#### [What the task asks]
Lines from the material below that hold the string "class" are what is needed; copy each of them.
────────────────
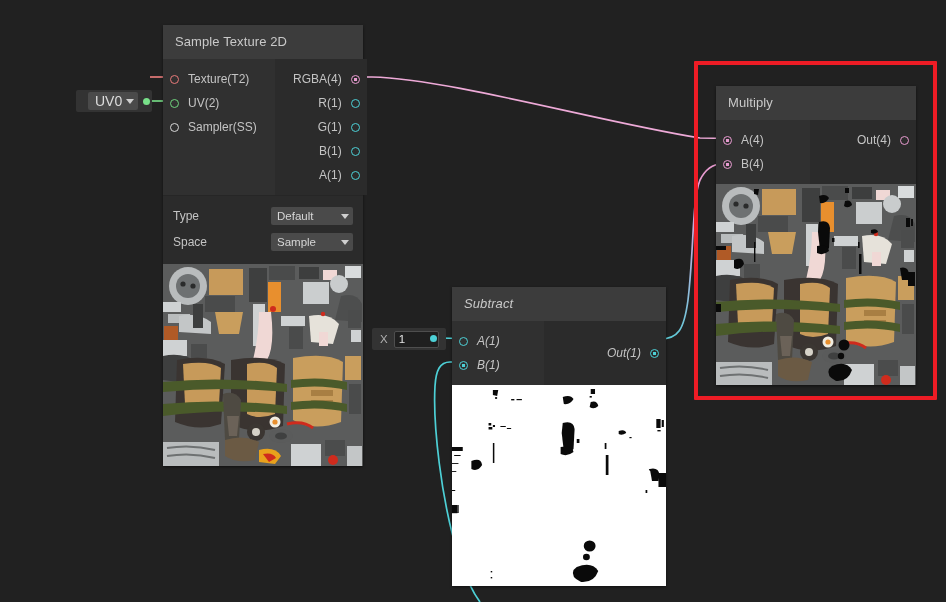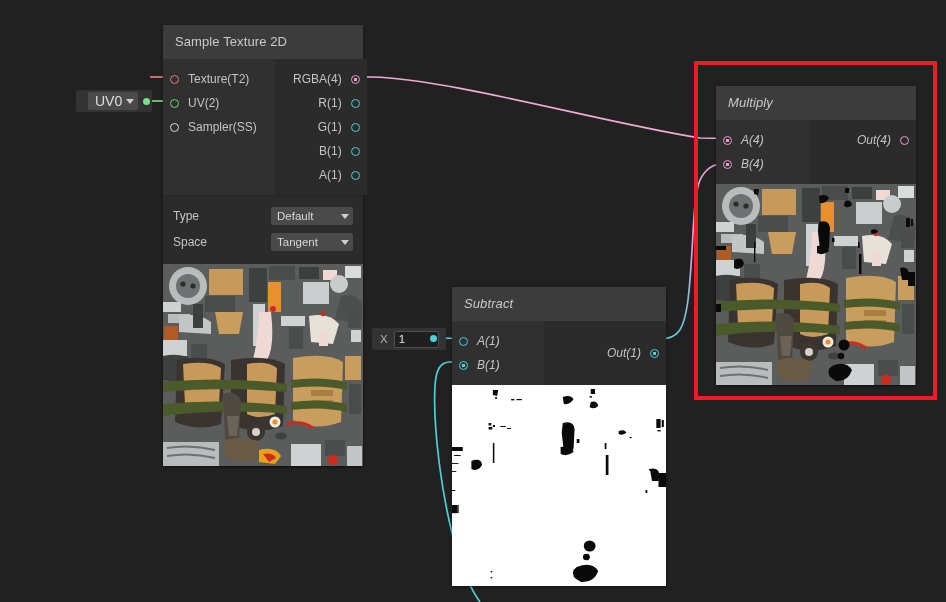--- a/index.html
+++ b/index.html
@@ -484,7 +484,7 @@
     </div>
   </div>
 
-  <div class="node" style="left:716px; top:86px; width:200px;font-style:italic;">
+  <div class="node" style="left:716px; top:86px; width:200px;">
     <div class="node-header">Multiply</div>
     <div class="node-ports">
       <div class="ports-in" style="width:94px;">

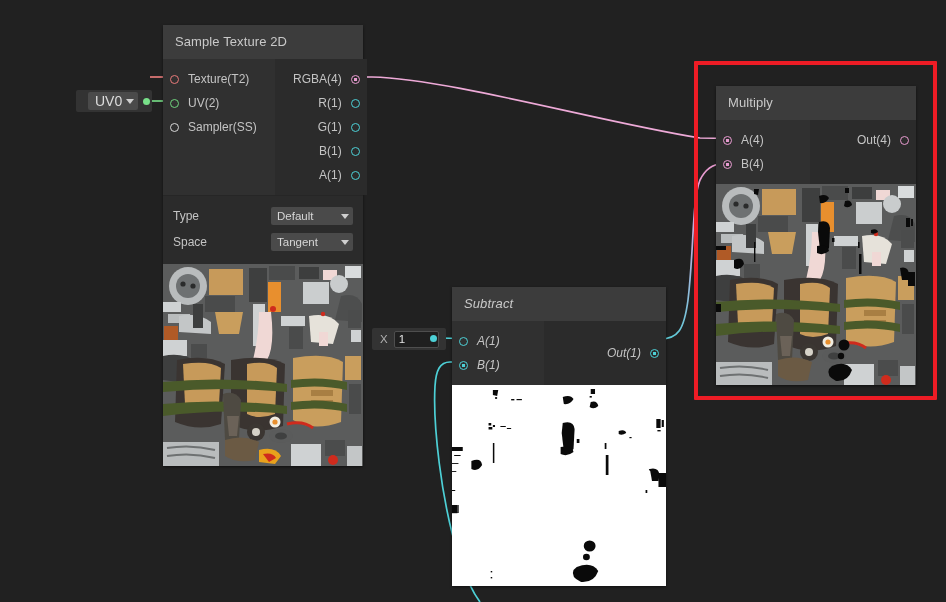--- a/index.html
+++ b/index.html
@@ -324,7 +324,7 @@
       <div class="setting-row">
         <span class="setting-label">Space</span>
         <span class="dropdown">
-          <span class="dd-text">Tangent</span>
+          <span class="dd-text">Sample</span>
           <span class="caret"></span>
         </span>
       </div>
────────────────
#### [Task result]
-  <div class="node" style="left:716px; top:86px; width:200px;font-style:italic;">
+  <div class="node" style="left:716px; top:86px; width:200px;">
     <div class="node-header">Multiply</div>
     <div class="node-ports">
       <div class="ports-in" style="width:94px;">
       <div class="setting-row">
         <span class="setting-label">Space</span>
         <span class="dropdown">
-          <span class="dd-text">Tangent</span>
+          <span class="dd-text">Sample</span>
           <span class="caret"></span>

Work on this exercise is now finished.